When a line of the entries contains "font", please list that line.

Code change snippets
=== Section Start ===

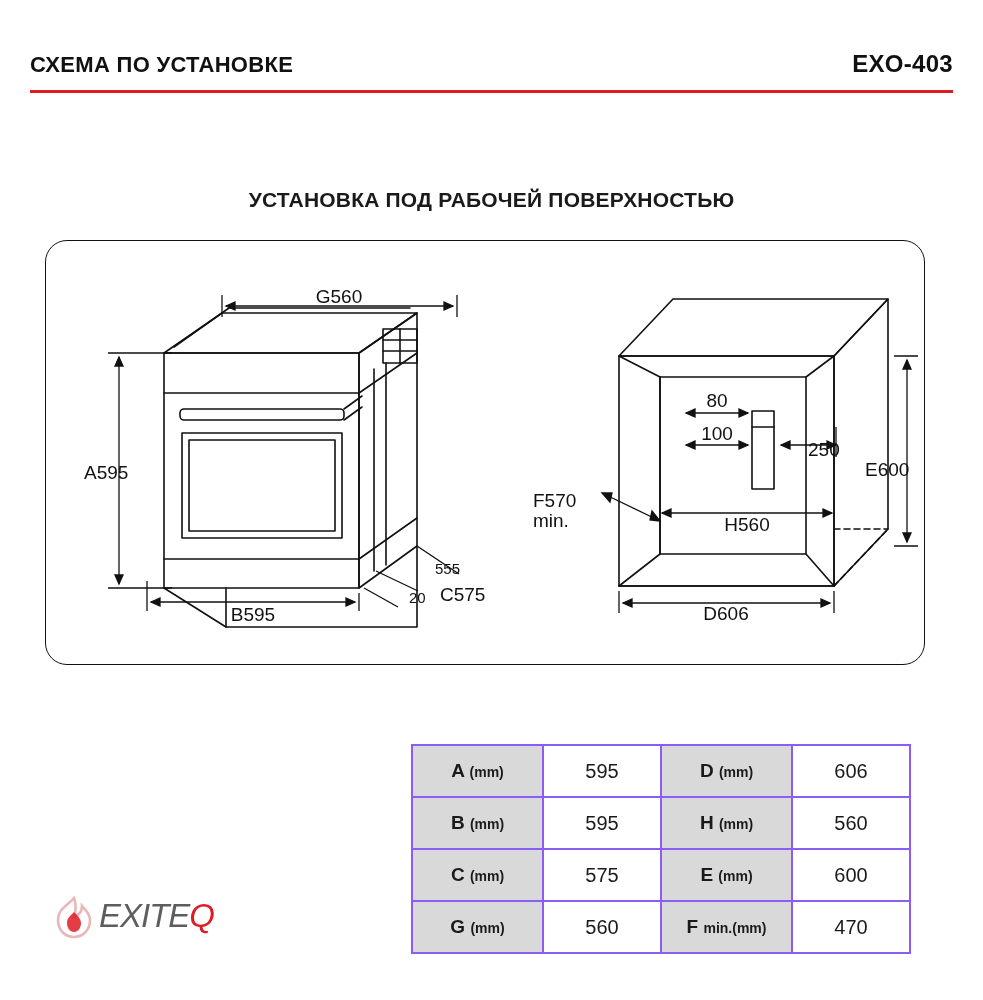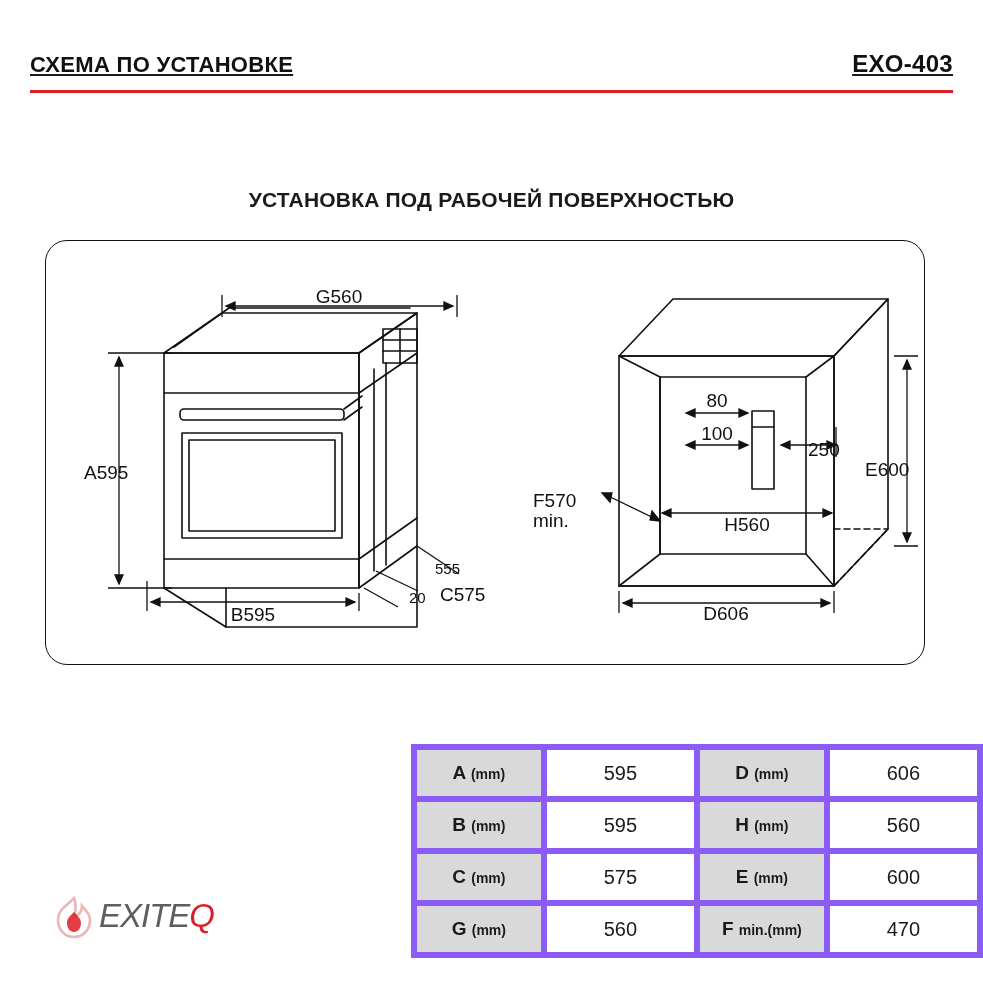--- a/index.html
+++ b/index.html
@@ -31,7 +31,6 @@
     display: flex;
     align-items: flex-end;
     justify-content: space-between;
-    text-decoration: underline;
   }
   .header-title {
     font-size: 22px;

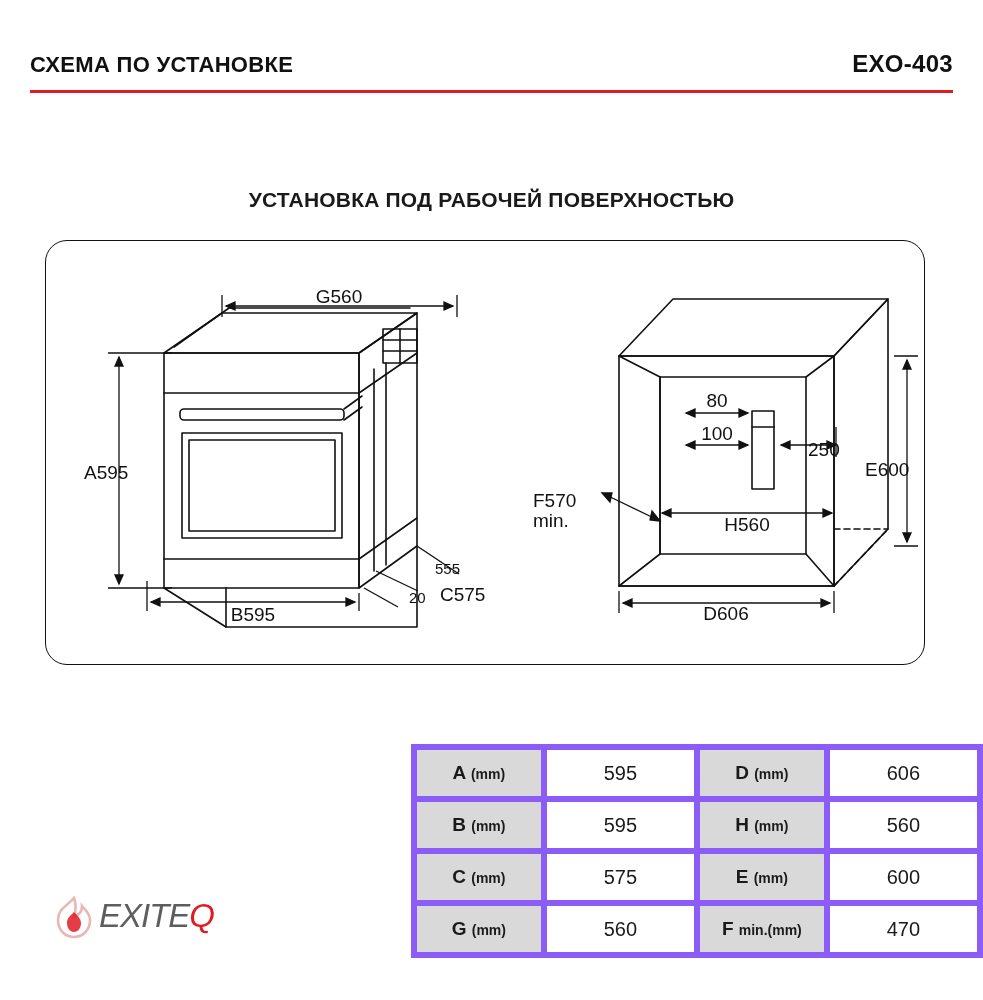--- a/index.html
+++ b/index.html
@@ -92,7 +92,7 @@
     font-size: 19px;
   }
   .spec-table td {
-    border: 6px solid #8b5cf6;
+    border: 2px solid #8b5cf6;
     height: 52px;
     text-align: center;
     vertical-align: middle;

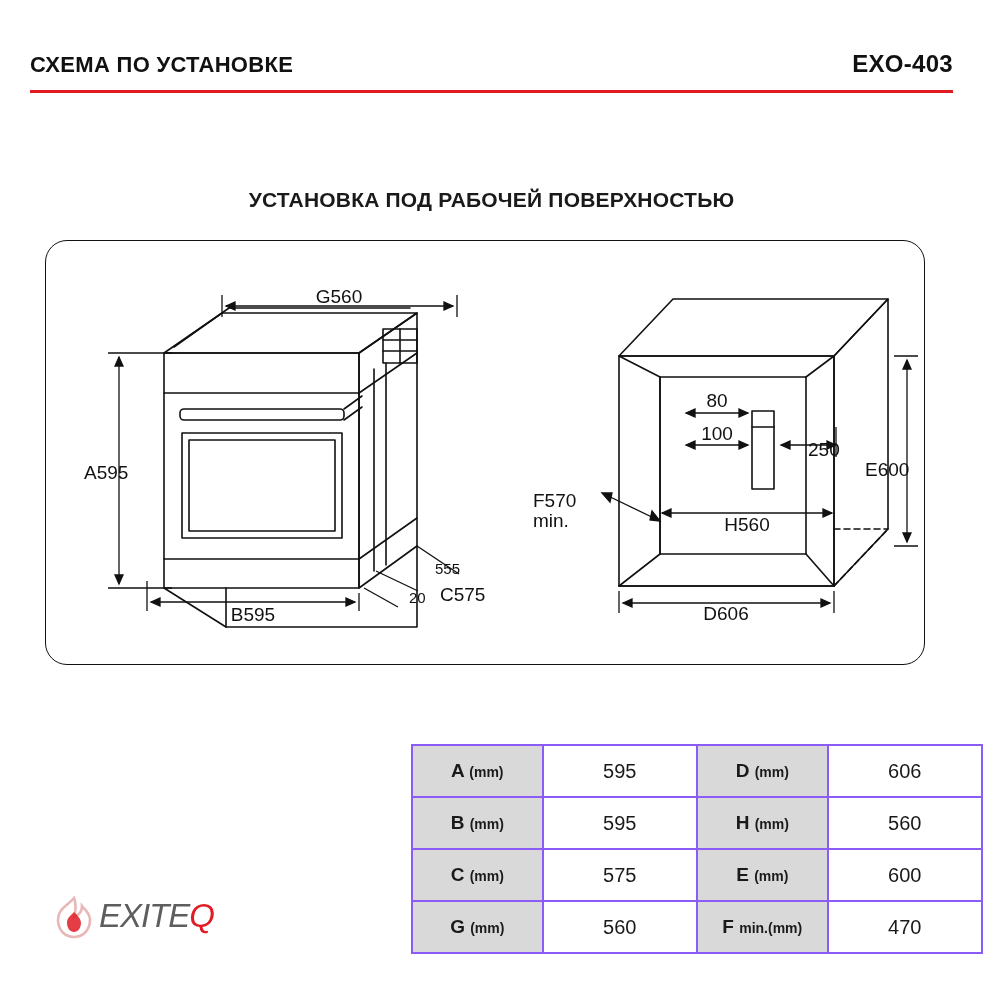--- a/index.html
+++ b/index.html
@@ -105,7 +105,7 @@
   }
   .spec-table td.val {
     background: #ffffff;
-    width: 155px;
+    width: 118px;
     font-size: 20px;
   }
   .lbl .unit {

=== Section End ===

= Exercise solution =
     font-size: 22px;
     font-size: 19px;
     font-size: 20px;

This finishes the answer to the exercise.